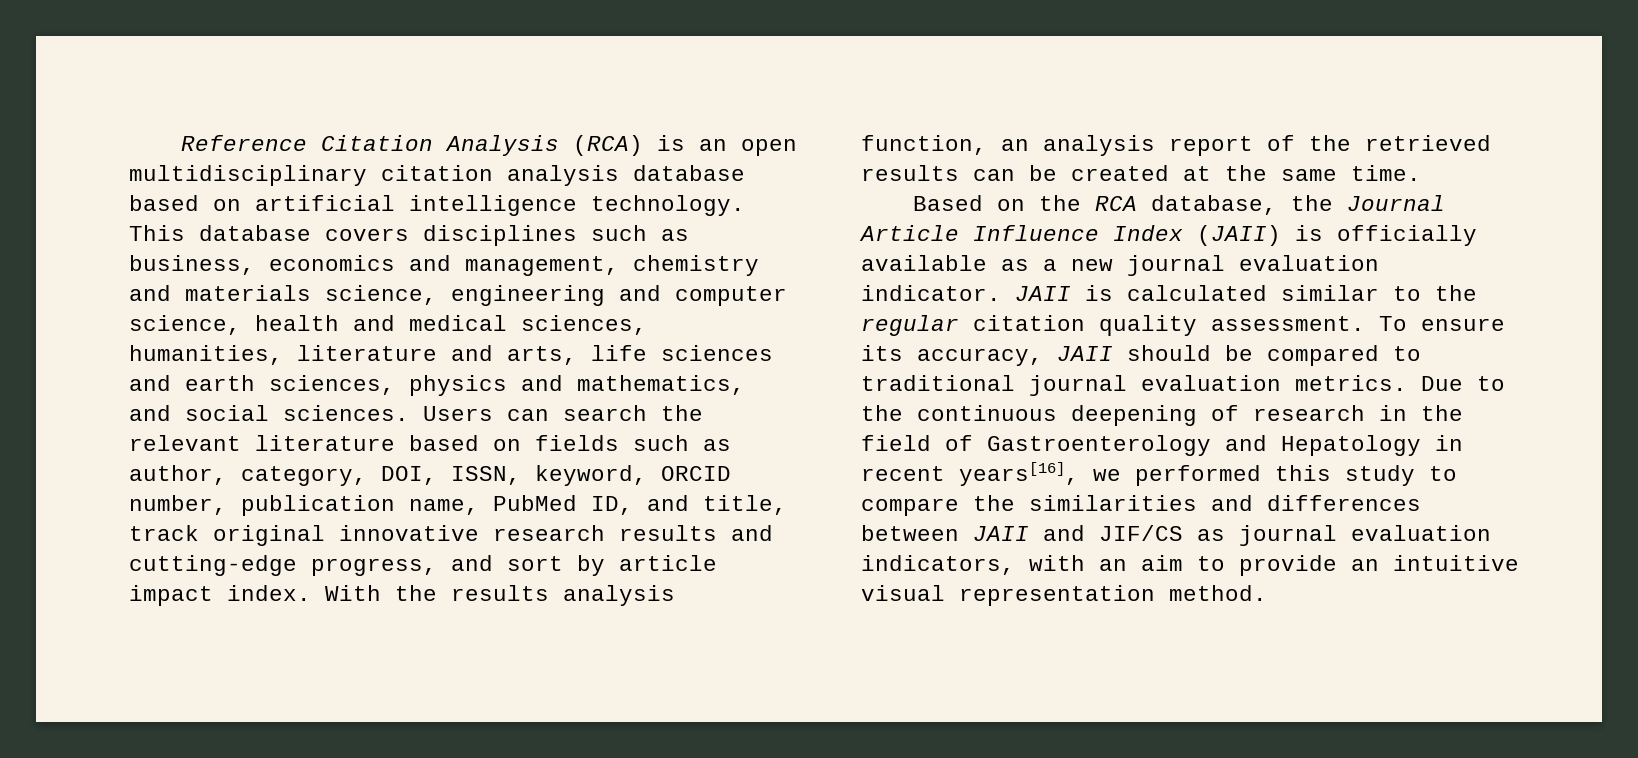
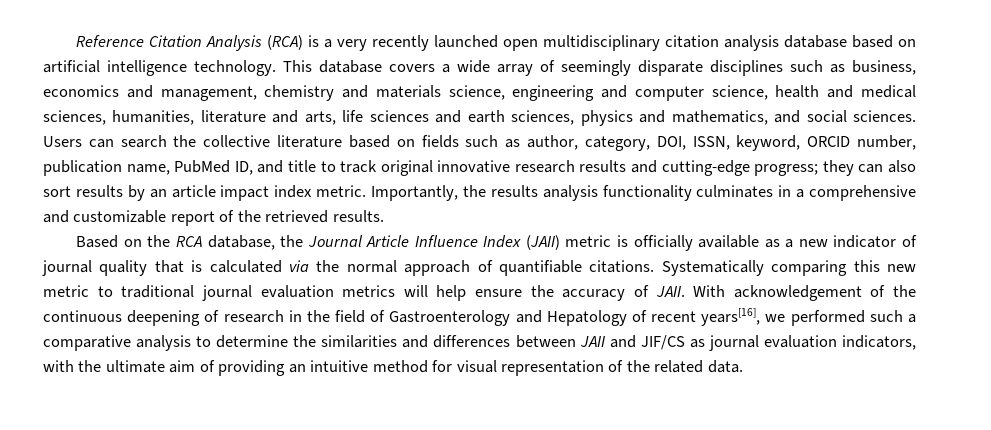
- Reference Citation Analysis (RCA) is an open multidisciplinary citation analysis database based on artificial intelligence technology.
+ Reference Citation Analysis (RCA) is a very recently launched open multidisciplinary citation analysis database based on artificial intelligence technology.
- This database covers disciplines such as business, economics and management, chemistry and materials science, engineering and computer science, health and medical sciences, humanities, literature and arts, life sciences and earth sciences, physics and mathematics, and social sciences.
+ This database covers a wide array of seemingly disparate disciplines such as business, economics and management, chemistry and materials science, engineering and computer science, health and medical sciences, humanities, literature and arts, life sciences and earth sciences, physics and mathematics, and social sciences.
- Users can search the relevant literature based on fields such as author, category, DOI, ISSN, keyword, ORCID number, publication name, PubMed ID, and title, track original innovative research results and cutting-edge progress, and sort by article impact index. With the results analysis function, an analysis report of the retrieved results can be created at the same time.
+ Users can search the collective literature based on fields such as author, category, DOI, ISSN, keyword, ORCID number, publication name, PubMed ID, and title to track original innovative research results and cutting-edge progress; they can also sort results by an article impact index metric. Importantly, the results analysis functionality culminates in a comprehensive and customizable report of the retrieved results.
- Based on the RCA database, the Journal Article Influence Index (JAII) is officially available as a new journal evaluation indicator. JAII is calculated similar to the regular citation quality assessment. To ensure its accuracy, JAII should be compared to traditional journal evaluation metrics. Due to the continuous deepening of research in the field of Gastroenterology and Hepatology in recent years[16], we performed this study to compare the similarities and differences between JAII and JIF/CS as journal evaluation indicators, with an aim to provide an intuitive visual representation method.
+ Based on the RCA database, the Journal Article Influence Index (JAII) metric is officially available as a new indicator of journal quality that is calculated via the normal approach of quantifiable citations. Systematically comparing this new metric to traditional journal evaluation metrics will help ensure the accuracy of JAII. With acknowledgement of the continuous deepening of research in the field of Gastroenterology and Hepatology of recent years[16], we performed such a comparative analysis to determine the similarities and differences between JAII and JIF/CS as journal evaluation indicators, with the ultimate aim of providing an intuitive method for visual representation of the related data.

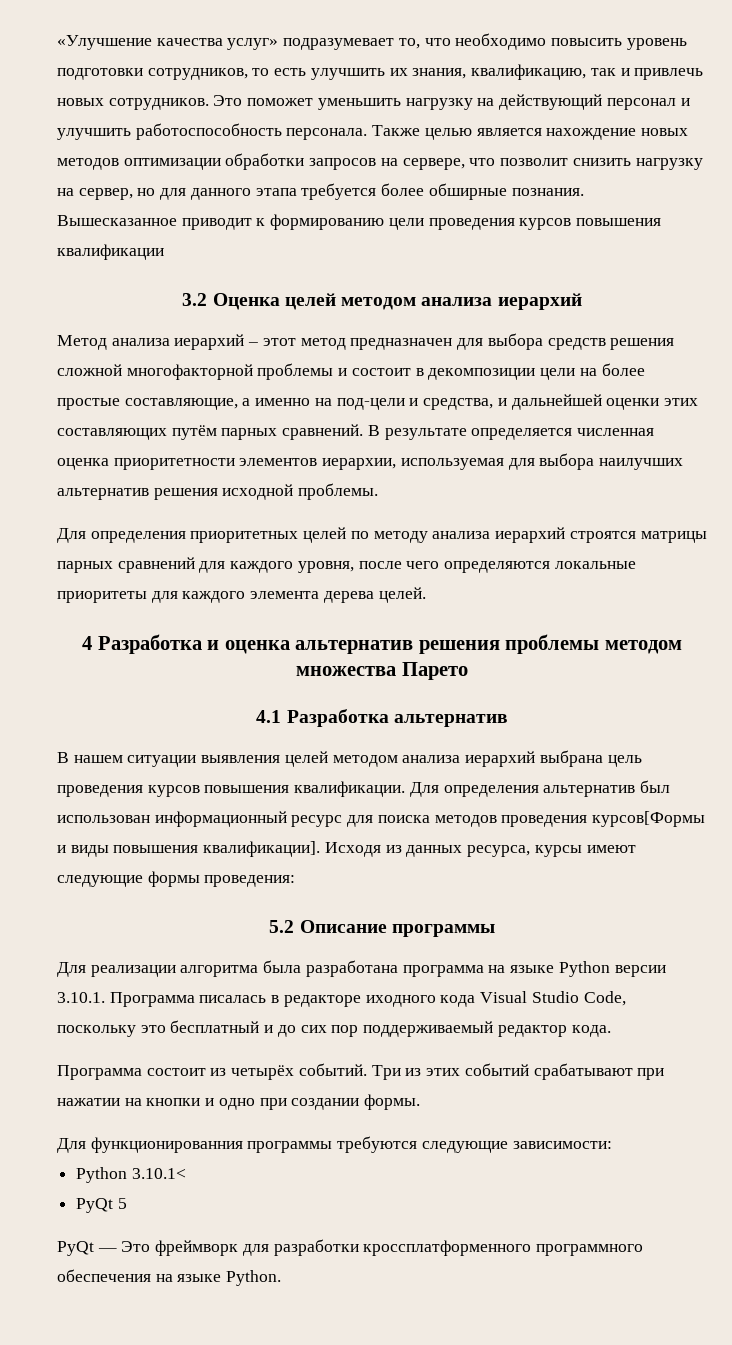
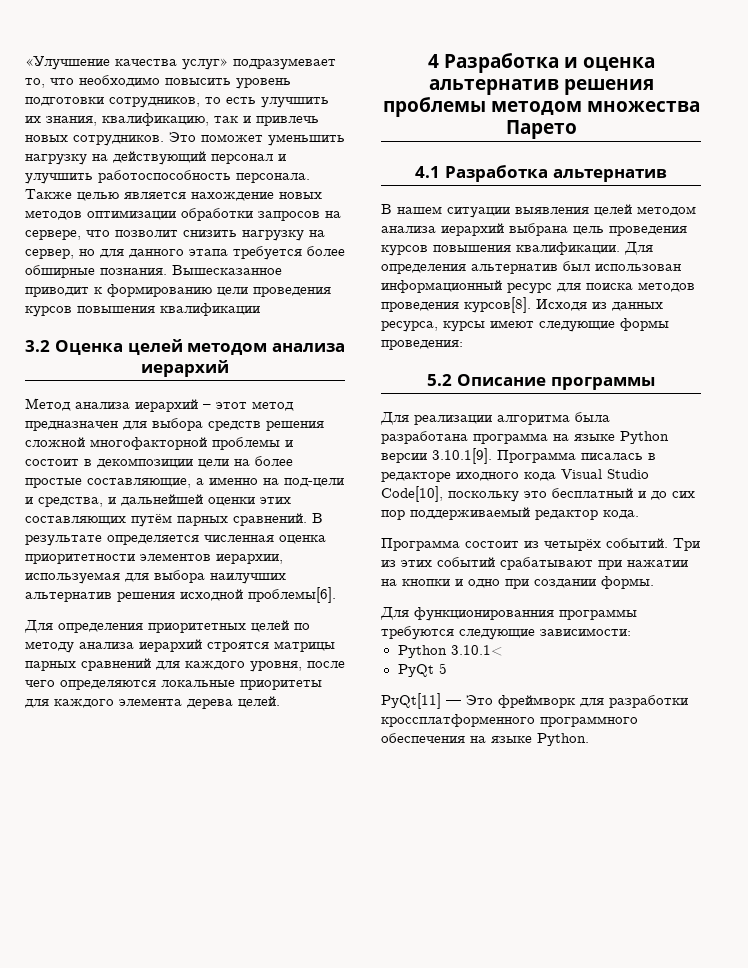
- В результате определяется численная оценка приоритетности элементов иерархии, используемая для выбора наилучших альтернатив решения исходной проблемы.
+ В результате определяется численная оценка приоритетности элементов иерархии, используемая для выбора наилучших альтернатив решения исходной проблемы[6].
- Для определения альтернатив был использован информационный ресурс для поиска методов проведения курсов[Формы и виды повышения квалификации].
+ Для определения альтернатив был использован информационный ресурс для поиска методов проведения курсов[8].
- Для реализации алгоритма была разработана программа на языке Python версии 3.10.1. Программа писалась в редакторе иходного кода Visual Studio Code, поскольку это бесплатный и до сих пор поддерживаемый редактор кода.
+ Для реализации алгоритма была разработана программа на языке Python версии 3.10.1[9]. Программа писалась в редакторе иходного кода Visual Studio Code[10], поскольку это бесплатный и до сих пор поддерживаемый редактор кода.
- PyQt — Это фреймворк для разработки кроссплатформенного программного обеспечения на языке Python.
+ PyQt[11] — Это фреймворк для разработки кроссплатформенного программного обеспечения на языке Python.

### [Work to complete]
Your answer should be the lines from the first record down to the line containing "a very recently", restated exactly, with no pictures.

### [Solution for this task]
- Reference Citation Analysis (RCA) is an open multidisciplinary citation analysis database based on artificial intelligence technology.
+ Reference Citation Analysis (RCA) is a very recently launched open multidisciplinary citation analysis database based on artificial intelligence technology.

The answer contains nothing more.